Saturday, June 27, 2009

Fighting the Good Fight

*Photo from

I have to admit that I did not really buy into the idea of the anti-trafficking “heroes” that are listed in the State Department’s Trafficking in Persons (TIP) Report. I bet if you talked to many of the heroes on the list, they will tell you that they were only doing what they felt they had to do. Please do not get me wrong, I knew these heroes were doing amazing work but I have always found the term a bit cheesy.

However, this year, I was forced to change my mind when Vera Lesko was named a 2009 TIP Report Hero. I met Vera in 2007 while conducting research on human trafficking for sexual exploitation in Albania and the surrounding region. I traveled to Vlora in southwestern Albania to meet and chat with Vera and tour the Vatra (“Hearth”) Center. The Hearth opened its doors in 1997 as an NGO dedicated to helping young people in need.
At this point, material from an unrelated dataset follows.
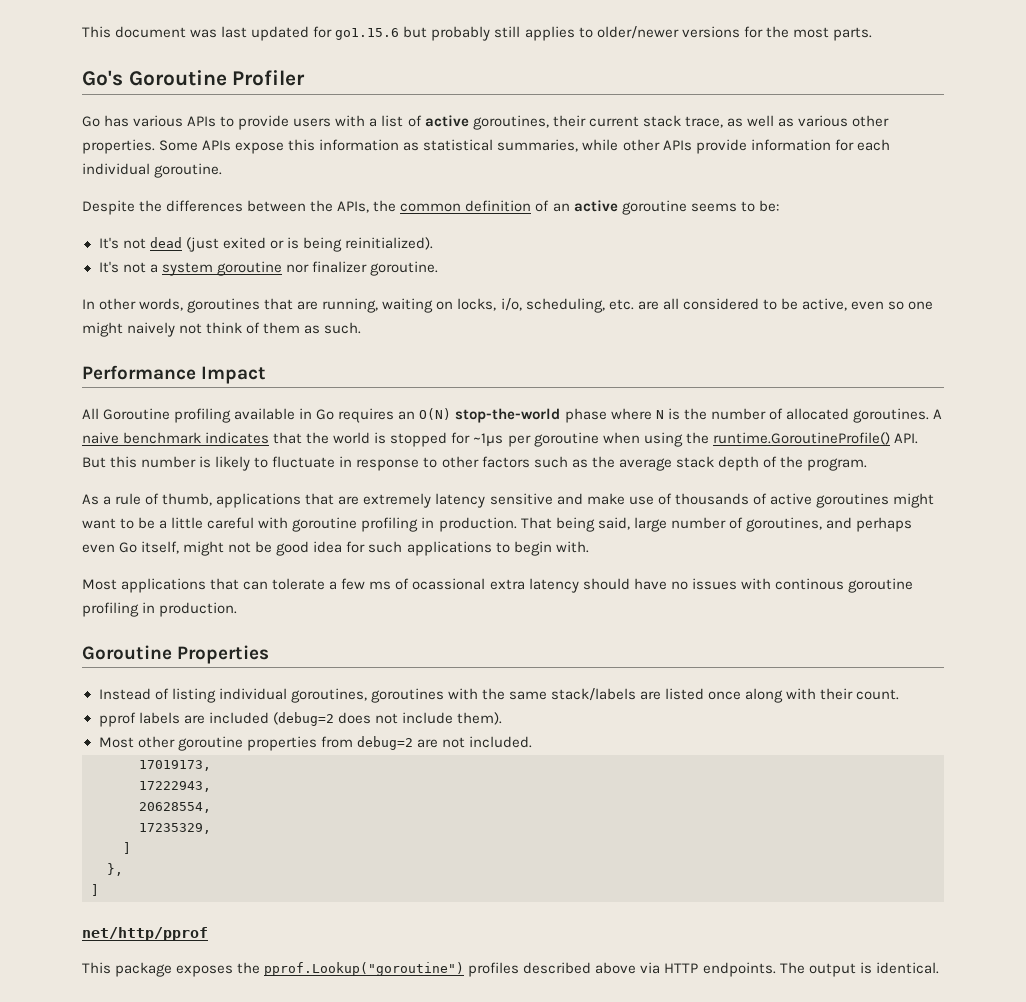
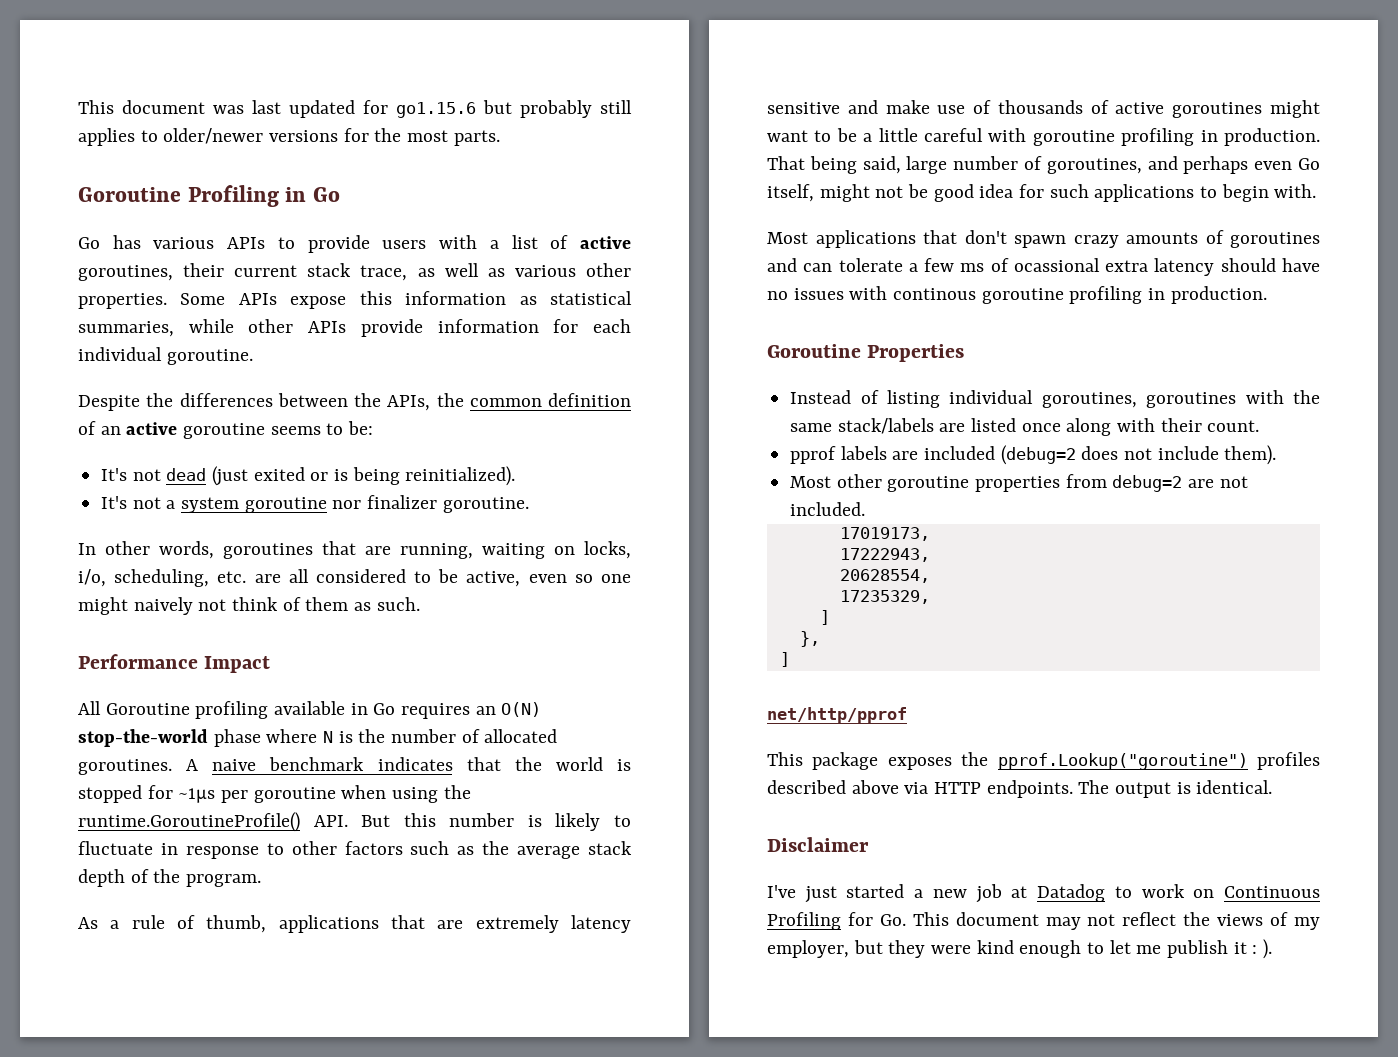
[82,70,306,86] Go's Goroutine Profiler -> [78,185,340,207] Goroutine Profiling in Go
(240, 584) none -> [964,230,1320,248] [767,258,797,272] don't spawn crazy amounts of goroutines and
(939, 968) none -> [767,837,869,852] [767,884,1320,903] [767,912,1320,930] [767,939,1273,959] // Disclaimer // I've just started a new job at Datadog to work on Continuous Profiling for Go. This document may not reflect the views of my employer, but they were kind enough to let me publish it : ).

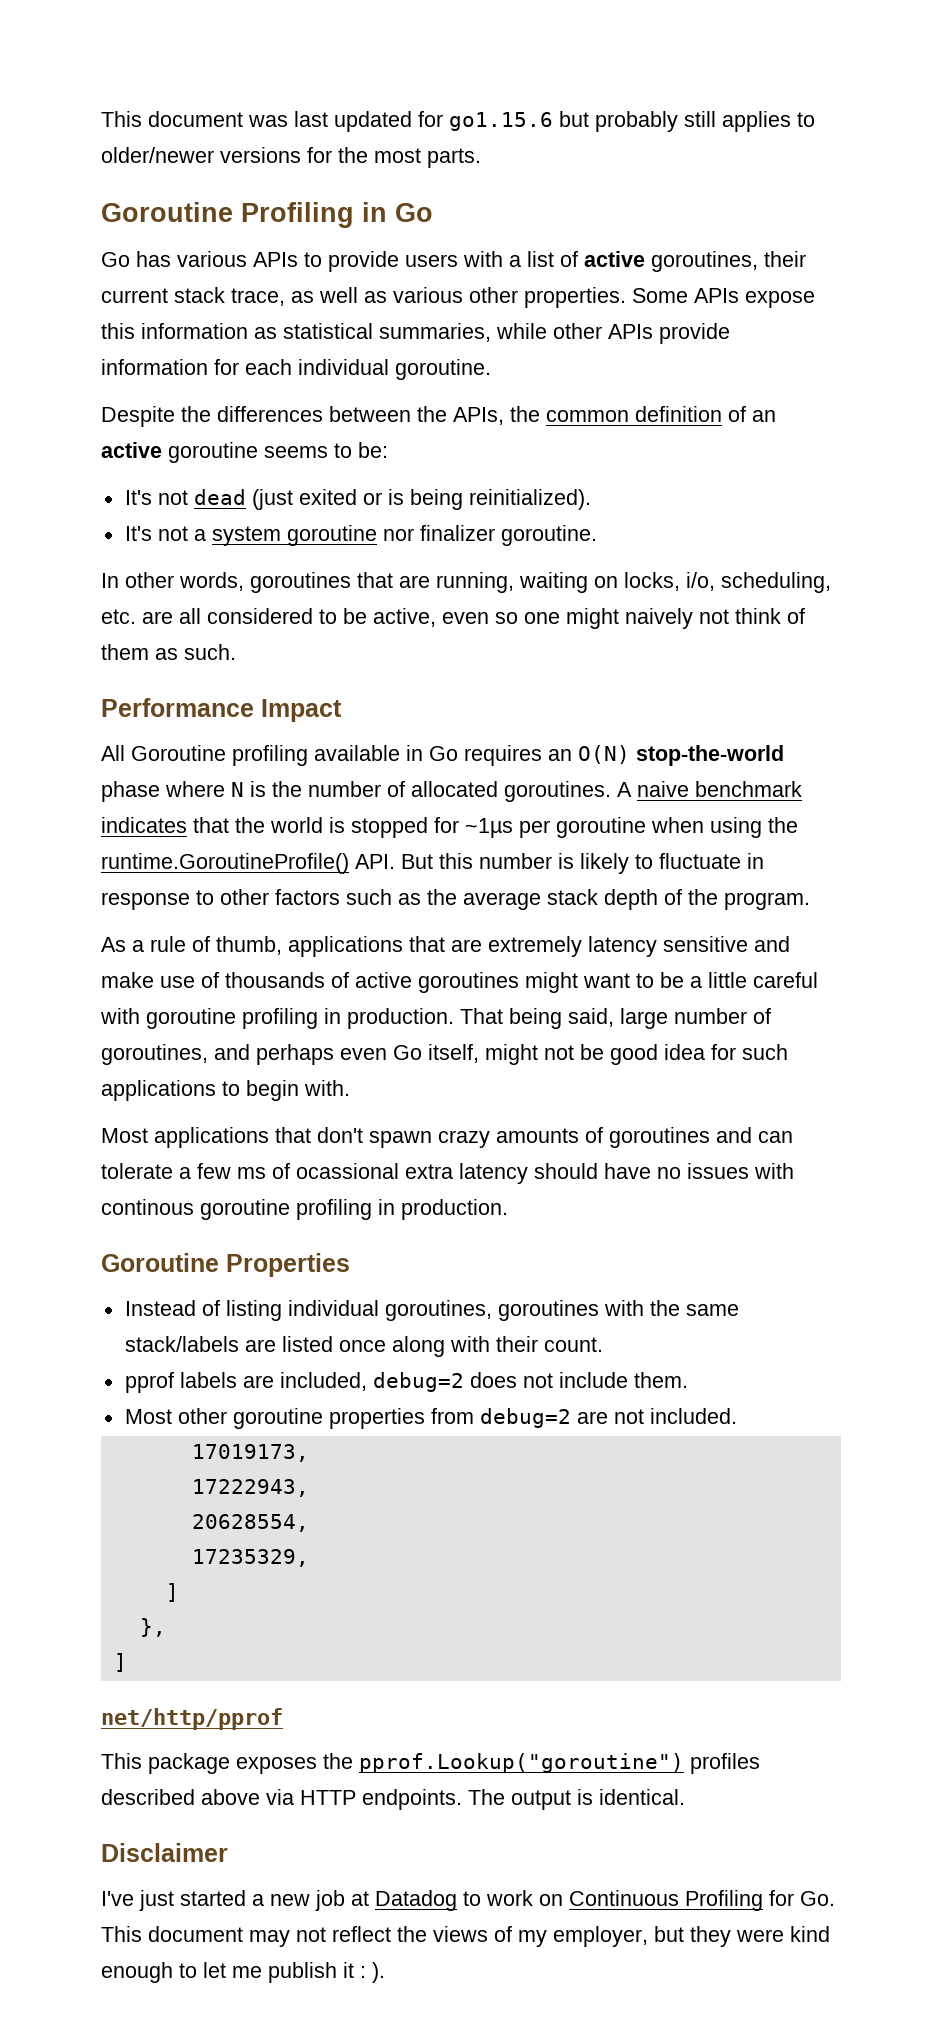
[924,445,1076,465] included (debug=2 -> [279,1372,464,1392] included, debug=2
[1224,445,1277,465] them). -> [633,1372,688,1388] them.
Vera saw the need to focus on trafficking because this was the biggest problem at the time in that part of Albania for young people, particularly women. As a result, Vatra opened a shelter in 2001, the first shelter for trafficking survivors in Albania. One of the first things that I noticed about this shelter that set it apart from others was the atmosphere. While people were sad, this was not a place of sadness. There was hope in this place and a tremendous force for good, personified by the amazing Vera Lesko.

While the 2009 TIP Report Heros blurb glosses over it, Vera was facing a number of serious obstacles to her work at the time that I met her. Funding for the shelter had all but dried up, she had received some small awards from the US & UK Embassies in Albania but the rent for the shelter and linked apartments was expensive. Further, Vera looked wan and wore a headscarf because she was battling breast cancer. She was having trouble paying her medical bills and had to travel regularly to Italy to get cancer treatments. Vera had also suffered public beatings as a result of her work helping the most vulnerable in society.

What you do not read in the TIP Report is that the state police protection for Vatra was taken away. Vera was forced to hire a private security firm, yet another drain on her expenses. The local and national government have gone numerous times to Vatra to check that it is “up to standards” but, as Vera wryly pointed out to me, she helped to write the standards. Even though the government tried to block her work, Vera persevered. She managed not only to keep the shelter open but to expand the scope of her work. I am honored to have had the opportunity to meet Vera and I still marvel at her pioneering spirit.

According to the Merriam Webster Dictionary, a hero is “a mythological or legendary figure often of divine descent endowed with great strength or ability; an illustrious warrior; a [wo]man admired for her achievements and noble qualities; one that shows great courage.” While I normally eschew this type of terminology, Vera is the very definition of a hero. The amount of courage she has displayed in fighting trafficking is truly awe inspiring. Vera gives me hope that we can make a difference in the fight against trafficking, that we can ultimately win, even when the odds are so severely against us. Not only has Vera shown great courage in fighting trafficking, she has done so in a frequently hostile environment and, what is more, she has inspired others to do the same.

1 comment:

  1. Vera Lesko in Albania is doing great work to assist women who have been trafficked or who have been victims of violence.

    It is commendable of you to recognize her.

    I couldn't help but notice though, after you go on about her financial problems, you neglected to suggest to your readers that they could donate money to assist her great work.

    I would suggest that this would be a great thing on your part. Suggest donations, and show address etc where they can send money to Vera.

    This is the kind of recognition that could really be useful to her and her work and to the women she helps, don't you think?